BlobShuffle: Cost-Effective Repartitioning in Stream Processing Systems via Object Storage Exemplified with Kafka Streams
Pith reviewed 2026-06-28 08:29 UTC · model grok-4.3
The pith
BlobShuffle routes stream shuffling through cloud object storage to cut costs by more than 40 times.
A machine-rendered reading of the paper's core claim, the machinery that carries it, and where it could break.
Core claim
BlobShuffle groups records into batches, stores them in cloud object storage, and forwards compact notifications to downstream operators who retrieve the batches using distributed caching. This yields more than 40x lower shuffling costs than native Kafka Streams while keeping 95th percentile latency below 2 seconds and scaling to more than 2 GiB/s.
What carries the argument
Batching records for storage in cloud object storage combined with notification forwarding and distributed caching to balance cost and latency.
If this is right
- Shuffling no longer requires operating a high-throughput messaging backbone.
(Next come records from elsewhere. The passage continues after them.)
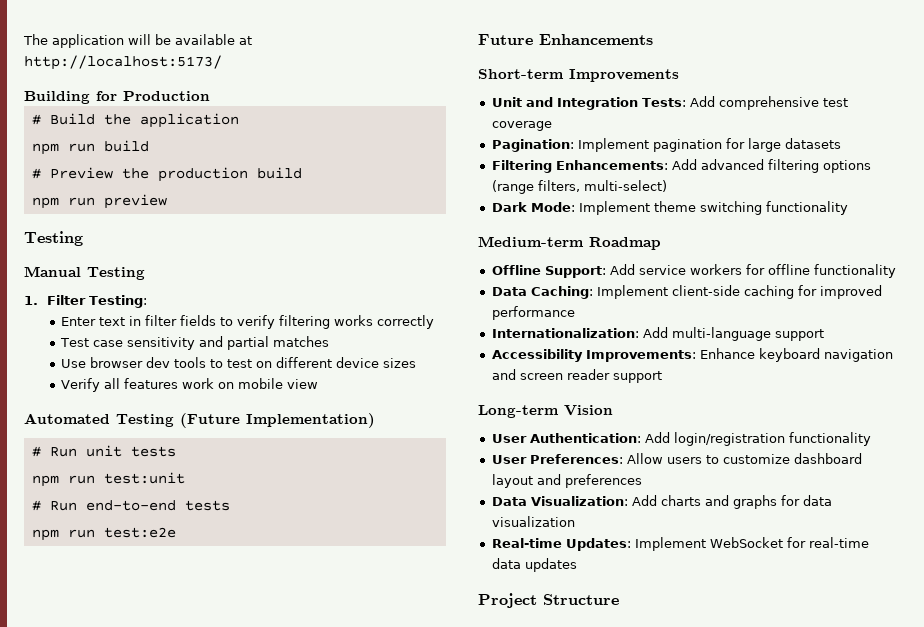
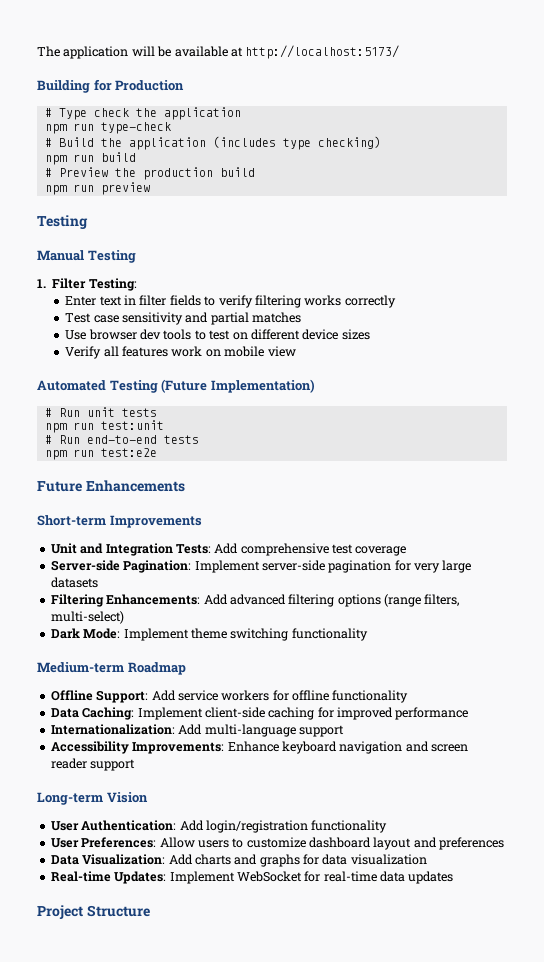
+ # Type check the application
+ npm run type-check
- # Build the application
+ # Build the application (includes type checking)
- Pagination: Implement pagination for large datasets
+ Server-side Pagination: Implement server-side pagination for very large datasets

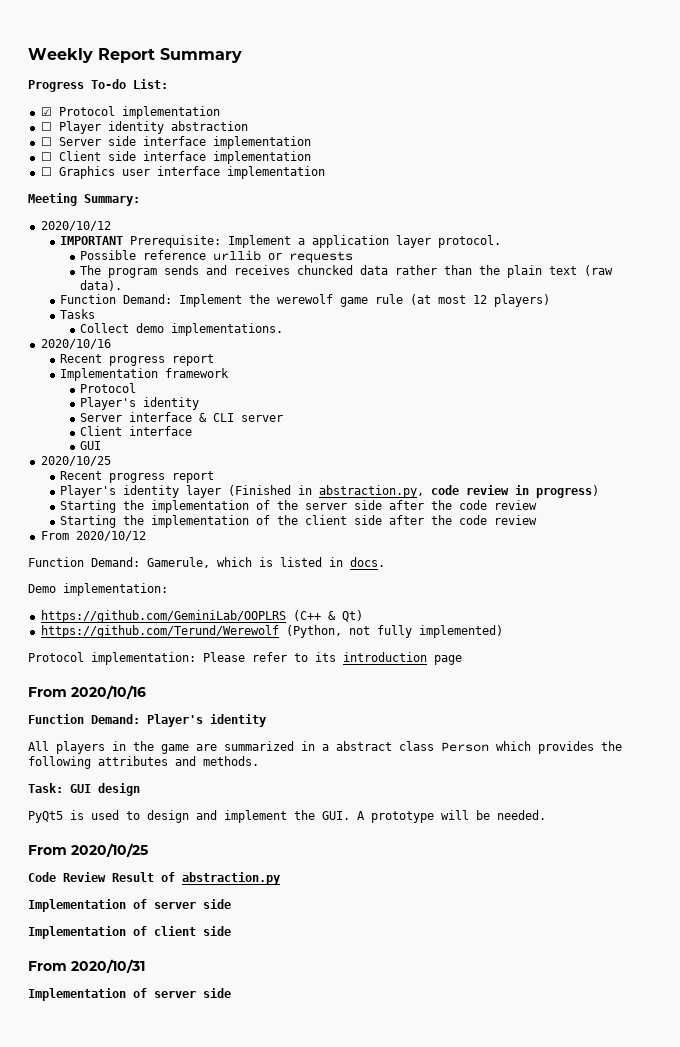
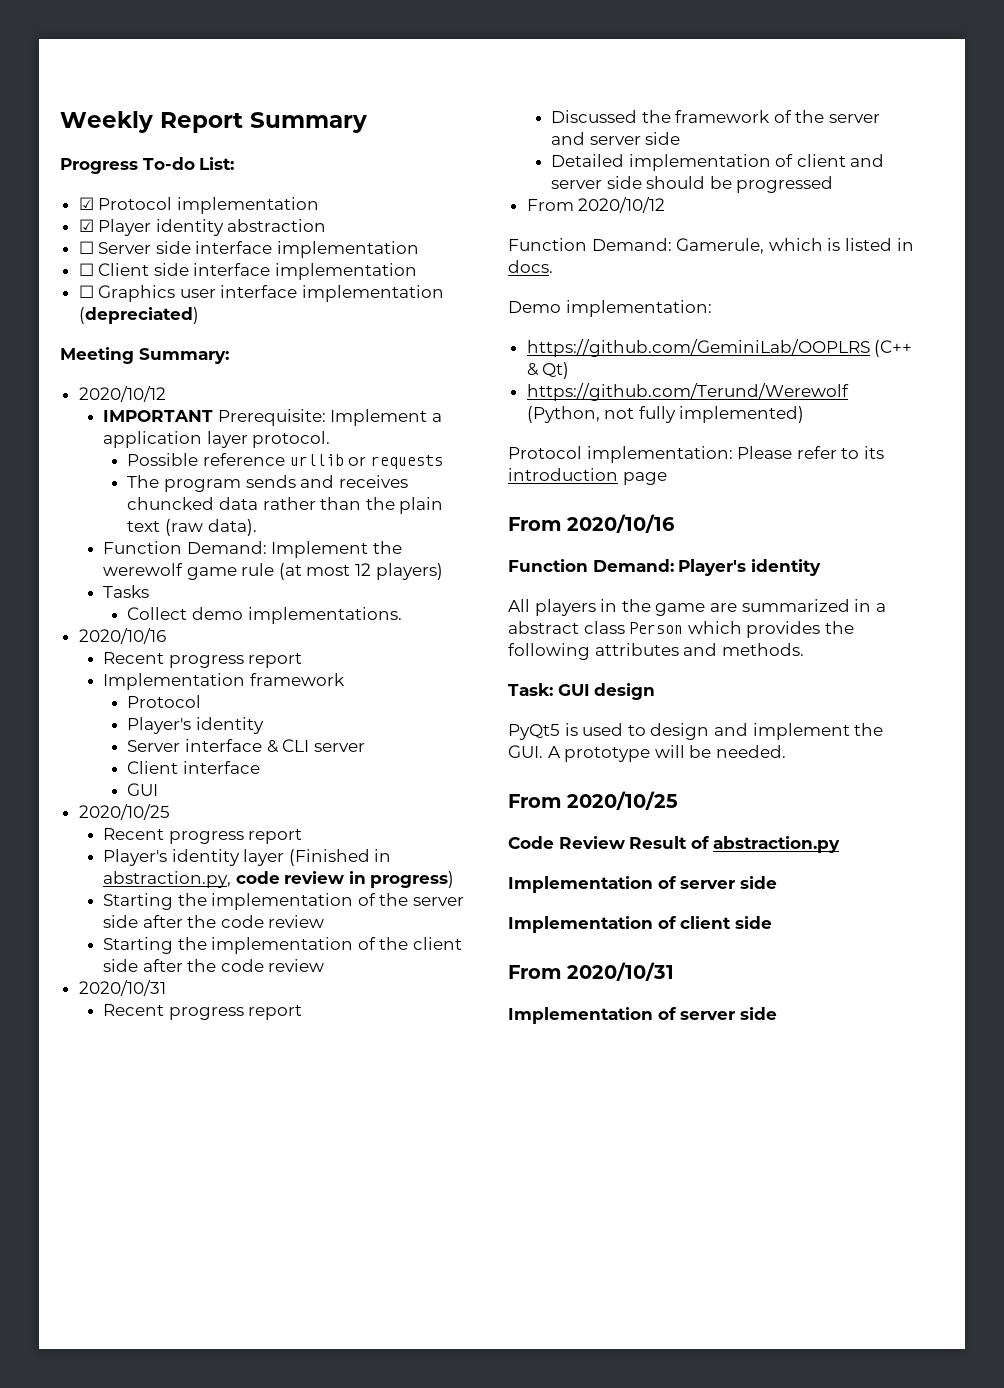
- ☐ Player identity abstraction
+ ☑ Player identity abstraction
- ☐ Graphics user interface implementation
+ ☐ Graphics user interface implementation (depreciated)
  Starting the implementation of the client side after the code review
+ 2020/10/31
+ Recent progress report
+ Discussed the framework of the server and server side
+ Detailed implementation of client and server side should be progressed

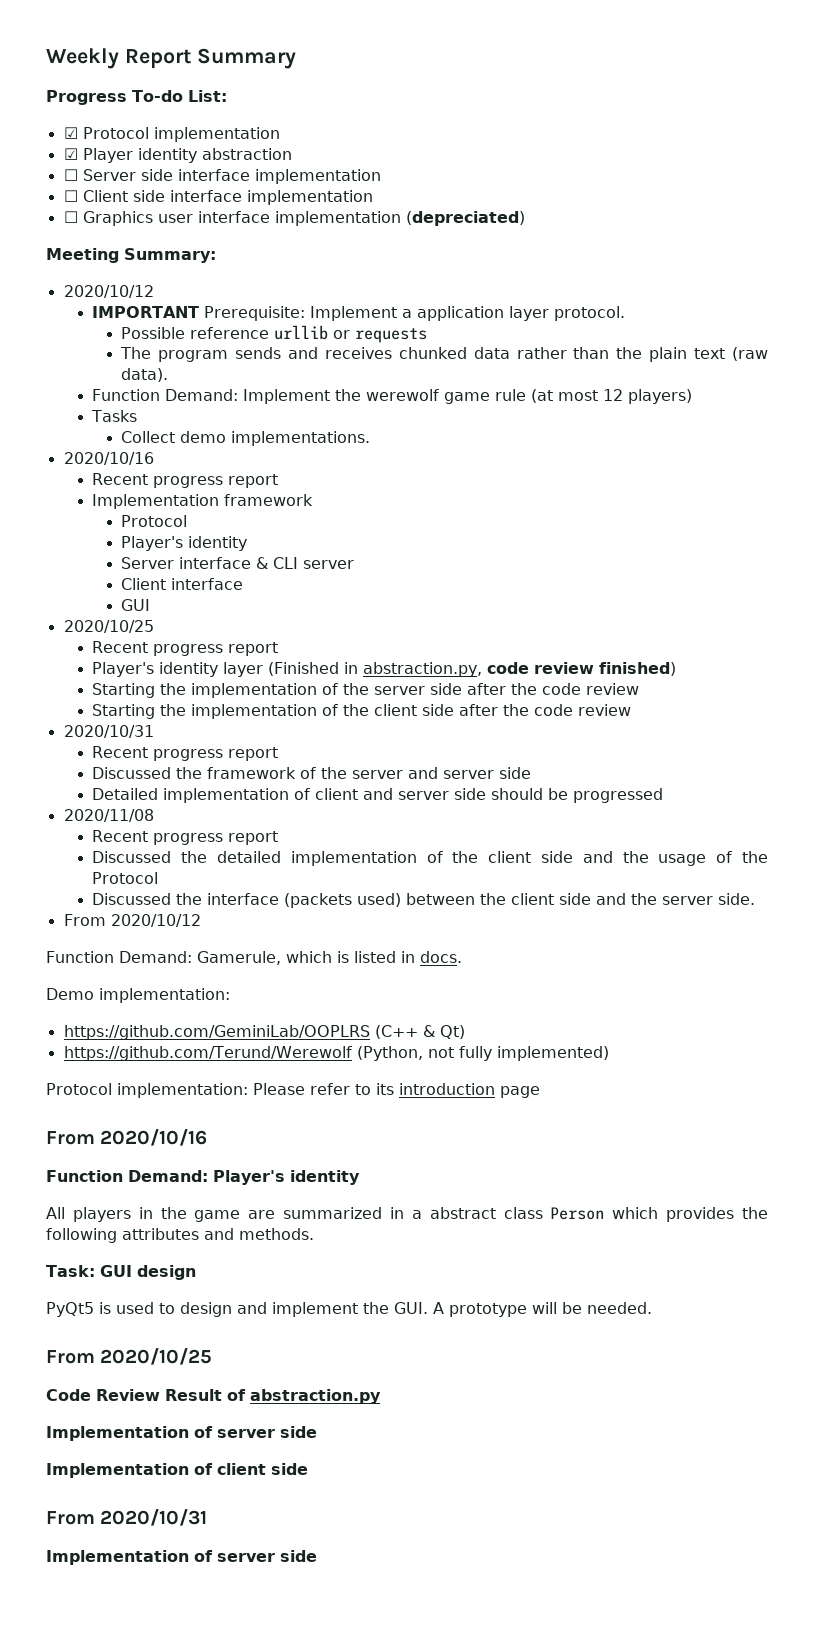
- The program sends and receives chuncked data rather than the plain text (raw data).
+ The program sends and receives chunked data rather than the plain text (raw data).
- Player's identity layer (Finished in abstraction.py, code review in progress)
+ Player's identity layer (Finished in abstraction.py, code review finished)
+ 2020/11/08
+ Recent progress report
+ Discussed the detailed implementation of the client side and the usage of the Protocol
+ Discussed the interface (packets used) between the client side and the server side.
- Existing Kafka Streams applications need only minimal code changes.
- Cost efficiency allows shuffle-intensive workloads at large scale.
- Consistency and correctness guarantees remain intact.
Where Pith is reading between the lines
- The technique could extend to other cloud-based stream processors facing similar repartitioning costs.
- It might encourage greater use of object storage as an exchange layer in distributed systems.
- Testing at even higher throughputs could reveal if scalability limits appear beyond 2 GiB/s.
Load-bearing premise
The assumption that using object storage for batches and notifications maintains the original system's consistency and correctness without adding failure modes or exceeding latency targets.
What would settle it
An experiment measuring shuffling costs and 95th percentile latency at scale that fails to show at least 40x cost reduction or exceeds 2 seconds latency.
Figures
read the original abstract
Shuffling or repartitioning data streams is an essential operation of state-of-the-art stream processing frameworks to support stateful workloads in a large-scale, distributed setting. In today's cloud deployments, however, shuffling can become a major cost driver due to substantial network traffic across multiple availability zones (AZs) as well as an operational burden when operating a high-throughput, strongly consistent messaging backbone at scale. We present BlobShuffle, a novel approach to cost-effective shuffling for stream processing systems that leverages cloud object storage as an intermediate exchange layer. Instead of sending all shuffled records directly, BlobShuffle groups records into batches, stores these batches in cloud object storage, and forwards only compact notifications. Downstream operators use these notifications to retrieve the relevant batches and extract the corresponding records. BlobShuffle balances cost efficiency and latency through configurable batching and a distributed caching mechanism. BlobShuffle is implemented as an add-on for Kafka Streams that requires only minimal code changes to existing applications, leaves Kafka and the underlying infrastructure unmodified, and preserves Kafka Streams' consistency and correctness guarantees. In a large-scale experimental evaluation on a Kubernetes-based AWS deployment, we show that BlobShuffle can reduce shuffling costs by more than 40x compared to native Kafka Streams shuffling while keeping the 95th percentile shuffle latency below 2 seconds. Moreover, it scales to processing more than 2 GiB/s without encountering a scalability limit in our experiments, indicating that BlobShuffle can economically support shuffle-intensive workloads at large scale.
Editorial analysis
A structured set of objections, weighed in public.
Referee Report
Summary. The paper presents BlobShuffle, an add-on for Kafka Streams that uses cloud object storage to batch records for shuffling/repartitioning, stores batches in object storage, and forwards only compact notifications to downstream operators (who retrieve via a distributed cache). It claims this yields >40x lower shuffling costs than native Kafka Streams, p95 shuffle latency <2s, and throughput >2 GiB/s on a Kubernetes AWS deployment, while requiring only minimal application changes, leaving Kafka unmodified, and preserving consistency/correctness guarantees.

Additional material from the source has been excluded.